Life and Death

Once again a day on the edge of life and death.


My Dad was short of breath and very weak today so he basically had two choices: live/fight, or to get some oxygen at home and quickly slip away from this life. Yet again, he chose to live. They admitted him to the hospital this evening, at the same time officially switching back to Home Health Care. They plan on keeping him at the hospital for just a couple days, to get fluids, blood work, breathing treatments, oxygen, antibiotics and whatever else they can do for him. And just tonight, the surgeon said he could put in a feeding tube (G tube) tomorrow morning, which my Dad has been considering. Since his recent surgery sites have healed wonderfully (answered prayers), my Dad feels like the feeding tube surgery and healing will go okay. He really needs a tube because it is so hard for him to swallow and take in enough fluids and nutrition. So we are praying for another smooth procedure and recovery. We continuously pray for a miracle.

Oh, but that’s not it. Of course not. It never is.

While at the hospital this evening, I also visited my Grandma (My Dad’s mom) on the floor below my Dad. Why do I have yet another family member in the hospital? Well, she fell and broke her hip last night. She had surgery today that went well, so we’re praying for her recovery too.

I don’t understand why my family can’t catch a break. Why do we have to continue to face nothing but heartache, pain, suffering, and troubles? Is there an end to this 2 year journey from Hell? Earlier today I just wanted to yell, run away, give up. Yet I was speechless and numb. Anger started to surface. I am angry that we can’t actually live. This thing we do each day is not called living. It’s called suffering. Why do I care to live if each day brings worse news? I am not suicidal, but I just am fed up with life. Enough is enough! Haven’t we had our share? How much can one family take? How much should we have to take? I thought we were well beyond our limit, but apparently not.

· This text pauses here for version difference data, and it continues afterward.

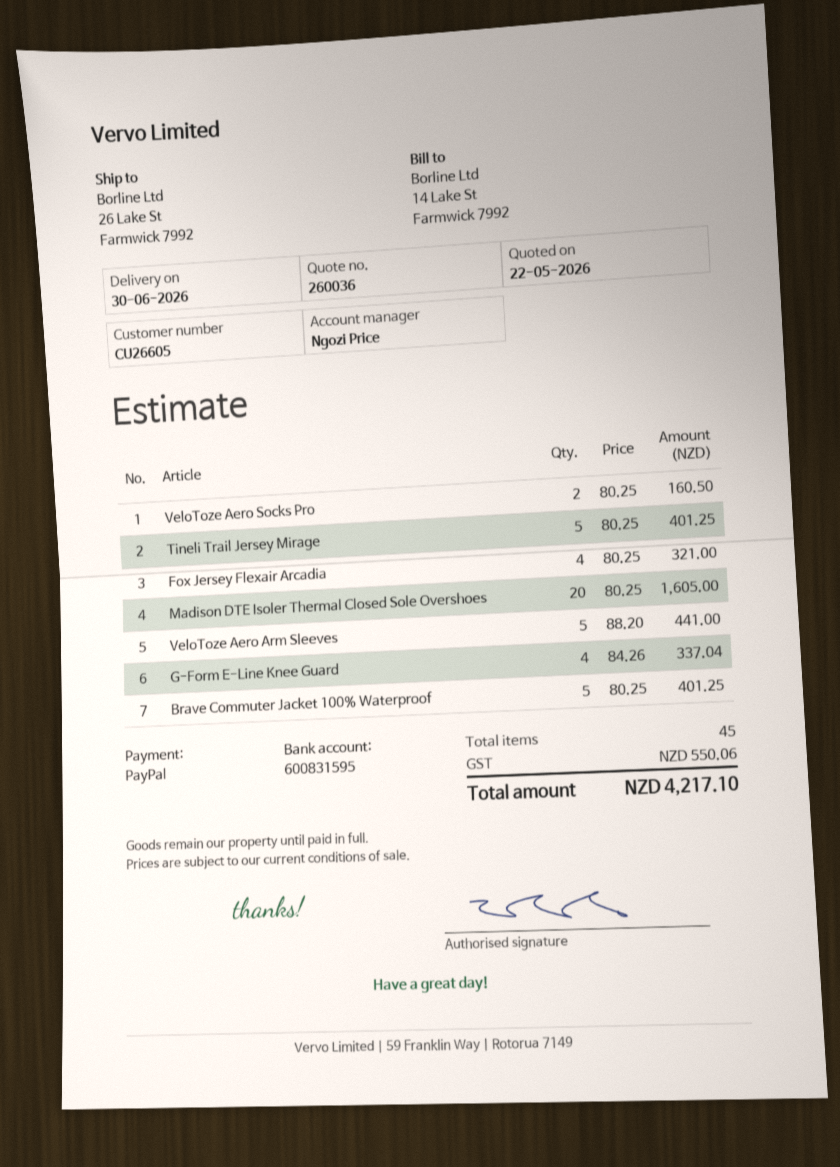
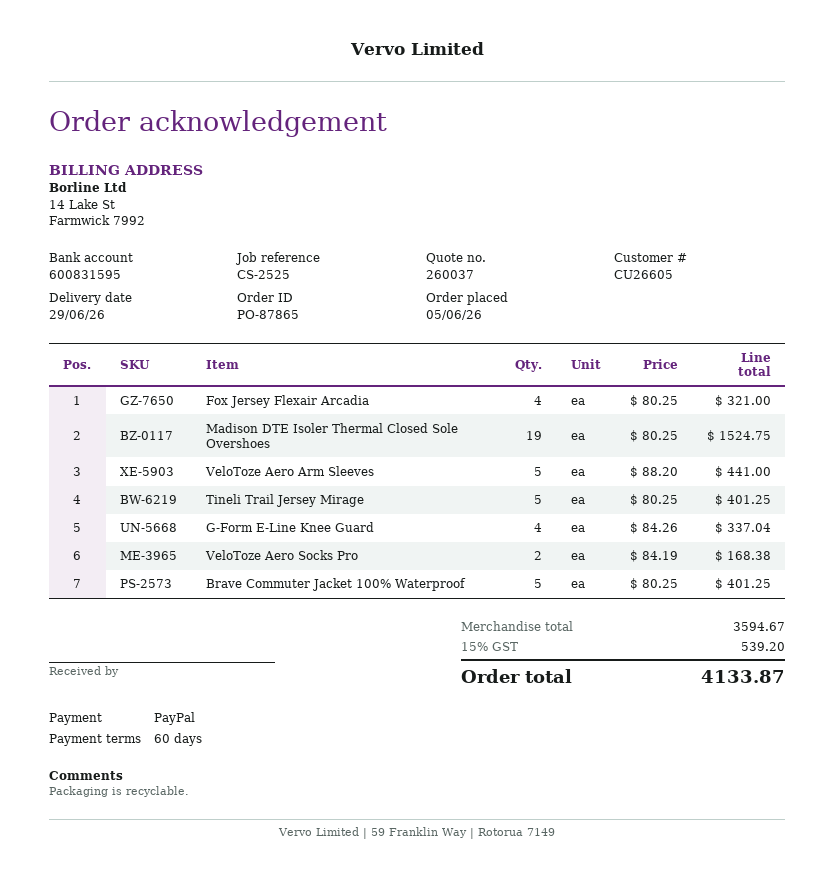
quote number: 260036 -> 260037
delivery date: 2026-06-30 -> 2026-06-29
VeloToze Aero Socks Pro: 2 x 80.25 = 160.50 -> 2 x 84.19 = 168.38
Madison DTE Isoler Thermal Closed Sole Overshoes: 20 x 80.25 = 1605.00 -> 19 x 80.25 = 1524.75
tax: 550.06 -> 539.20
total: 4217.10 -> 4133.87

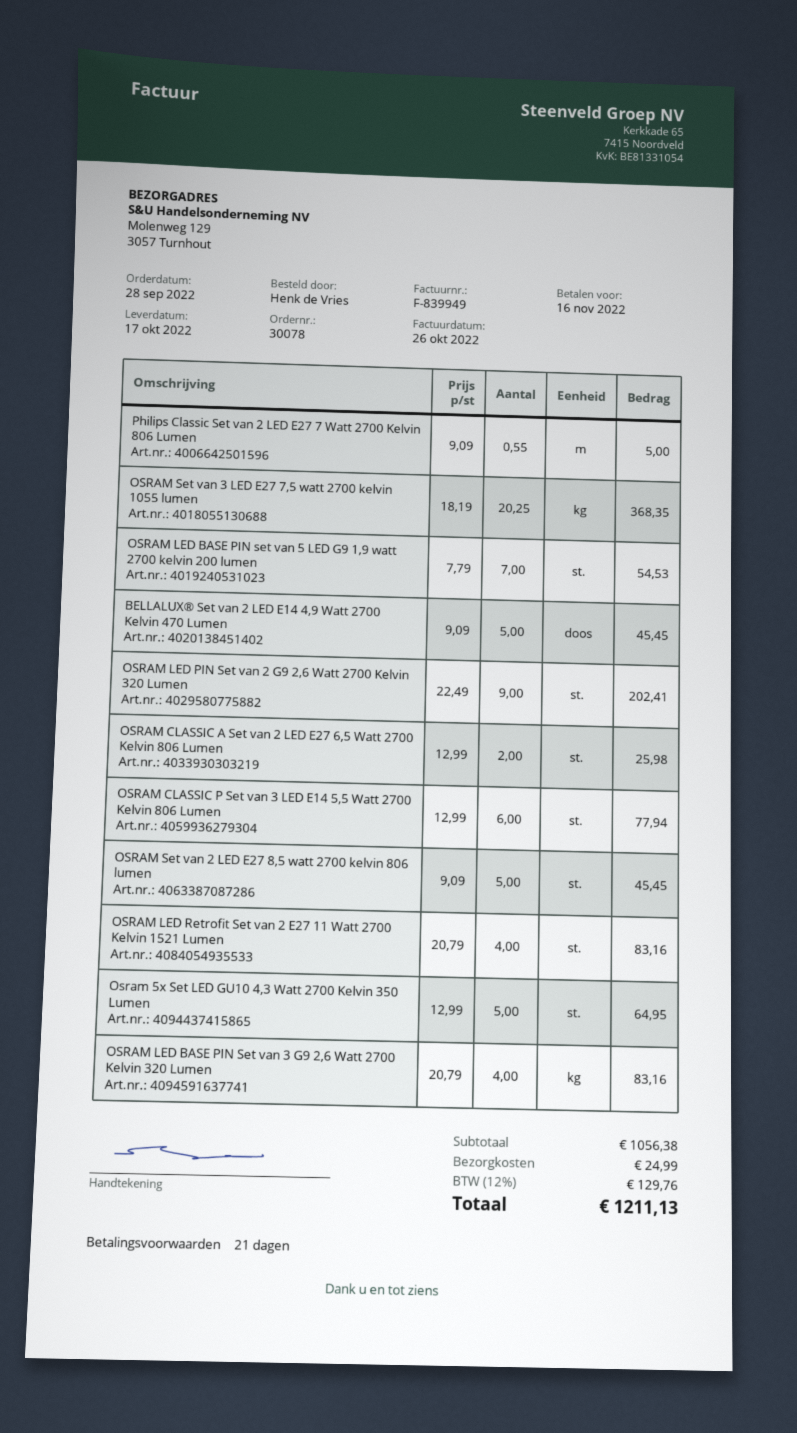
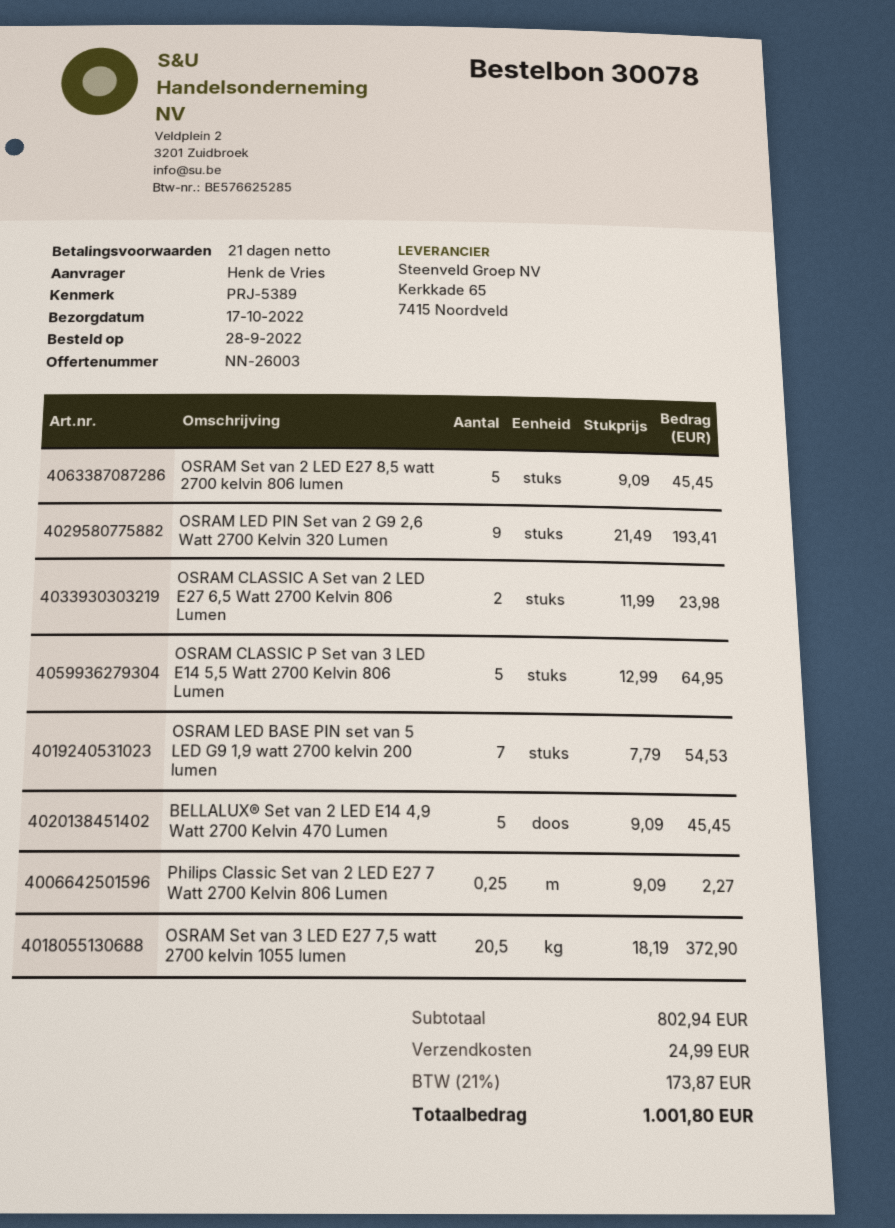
Philips Classic Set van 2 LED E27 7 Watt 2700 Kelvin 806 Lumen: 0.55 x 9.09 = 5.00 -> 0.25 x 9.09 = 2.27
OSRAM Set van 3 LED E27 7,5 watt 2700 kelvin 1055 lumen: 20.25 x 18.19 = 368.35 -> 20.5 x 18.19 = 372.90
OSRAM LED PIN Set van 2 G9 2,6 Watt 2700 Kelvin 320 Lumen: 9 x 22.49 = 202.41 -> 9 x 21.49 = 193.41
OSRAM CLASSIC A Set van 2 LED E27 6,5 Watt 2700 Kelvin 806 Lumen: 2 x 12.99 = 25.98 -> 2 x 11.99 = 23.98
OSRAM CLASSIC P Set van 3 LED E14 5,5 Watt 2700 Kelvin 806 Lumen: 6 x 12.99 = 77.94 -> 5 x 12.99 = 64.95
OSRAM LED Retrofit Set van 2 E27 11 Watt 2700 Kelvin 1521 Lumen: 4 x 20.79 = 83.16 -> none
Osram 5x Set LED GU10 4,3 Watt 2700 Kelvin 350 Lumen: 5 x 12.99 = 64.95 -> none
OSRAM LED BASE PIN Set van 3 G9 2,6 Watt 2700 Kelvin 320 Lumen: 4 x 20.79 = 83.16 -> none
subtotal: 1056.38 -> 802.94
tax: 12% = 129.76 -> 21% = 173.87
total: 1211.13 -> 1001.80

My Dad continues to fight for his life, only for us. He does anything and everything he can to see tomorrow. He is beyond courageous, strong, determined… more so than I can even grasp.

God, we’re ready for that miracle.

Short update

Wow.. it’s tense around here.


Wait, that’s an understatement.

Yesterday I got very stressed out and thankfully I had to the chance to get away and go fishing/hang out with Ryan. I decided it will be better to do Zumba on Thursday night this week.
The atmosphere can change in a matter of seconds around here.

We are fighting death. We are fighting against what the world/medical field says. We are not letting go or giving up. It is a tough battle that not just my Dad is fighting. If I start to age quickly, go gray, or something of the sort, you know why.
We switched from Home Health Care to Hospice last week and now we are going to switch back. Hospice’s philosophy is to make the patient comfortable and allow the natural process of death to occur and that is against our philosophy.
My Dad has an newly developed infection and has to get his chemo port removed and a catheter put in the other side. Pray that the minor procedure goes just fine.

Just wanted to let you know I’m alive. I’m too drained to write anymore.